The data below should be retyped exactly, with the pictures left out.
** Opening RECORD EXTRACTS block **
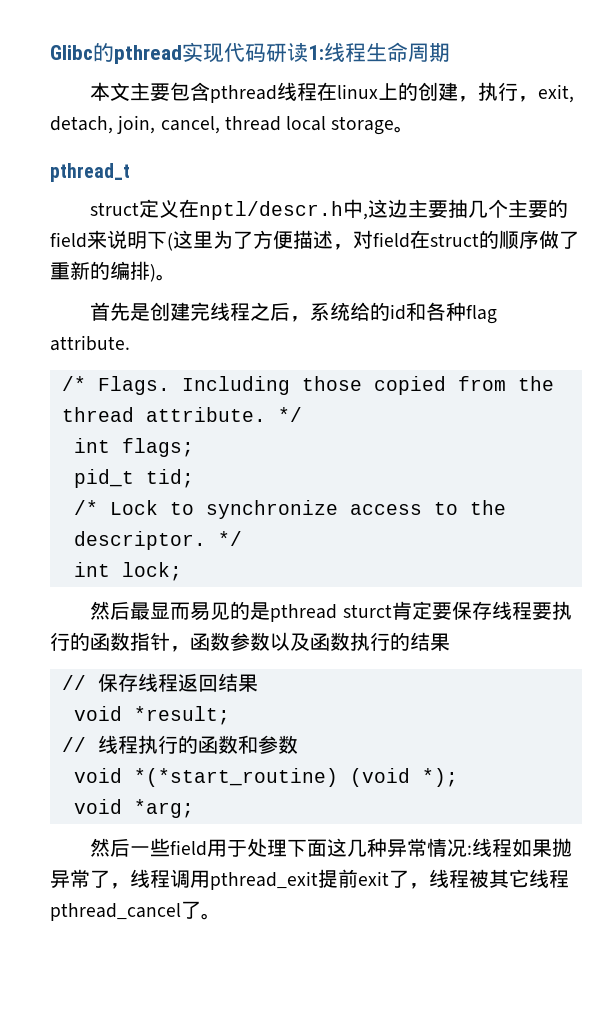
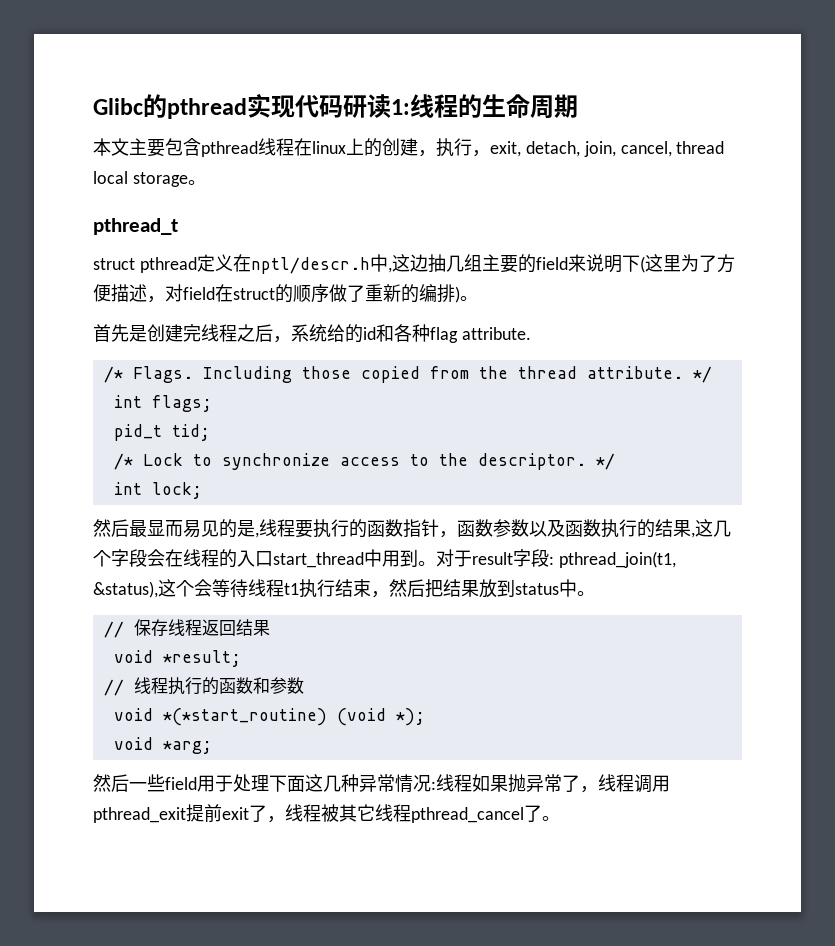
- Glibc的pthread实现代码研读1:线程生命周期
+ Glibc的pthread实现代码研读1:线程的生命周期
- struct定义在nptl/descr.h中,这边主要抽几个主要的field来说明下(这里为了方便描述，对field在struct的顺序做了重新的编排)。
+ struct pthread定义在nptl/descr.h中,这边抽几组主要的field来说明下(这里为了方便描述，对field在struct的顺序做了重新的编排)。
- 然后最显而易见的是pthread sturct肯定要保存线程要执行的函数指针，函数参数以及函数执行的结果
+ 然后最显而易见的是,线程要执行的函数指针，函数参数以及函数执行的结果,这几个字段会在线程的入口start_thread中用到。对于result字段: pthread_join(t1, &status),这个会等待线程t1执行结束，然后把结果放到status中。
** Closing RECORD EXTRACTS block **
### RESULT FOR THIS TASK
- Glibc的pthread实现代码研读1:线程生命周期
+ Glibc的pthread实现代码研读1:线程的生命周期
- struct定义在nptl/descr.h中,这边主要抽几个主要的field来说明下(这里为了方便描述，对field在struct的顺序做了重新的编排)。
+ struct pthread定义在nptl/descr.h中,这边抽几组主要的field来说明下(这里为了方便描述，对field在struct的顺序做了重新的编排)。
- 然后最显而易见的是pthread sturct肯定要保存线程要执行的函数指针，函数参数以及函数执行的结果
+ 然后最显而易见的是,线程要执行的函数指针，函数参数以及函数执行的结果,这几个字段会在线程的入口start_thread中用到。对于result字段: pthread_join(t1, &status),这个会等待线程t1执行结束，然后把结果放到status中。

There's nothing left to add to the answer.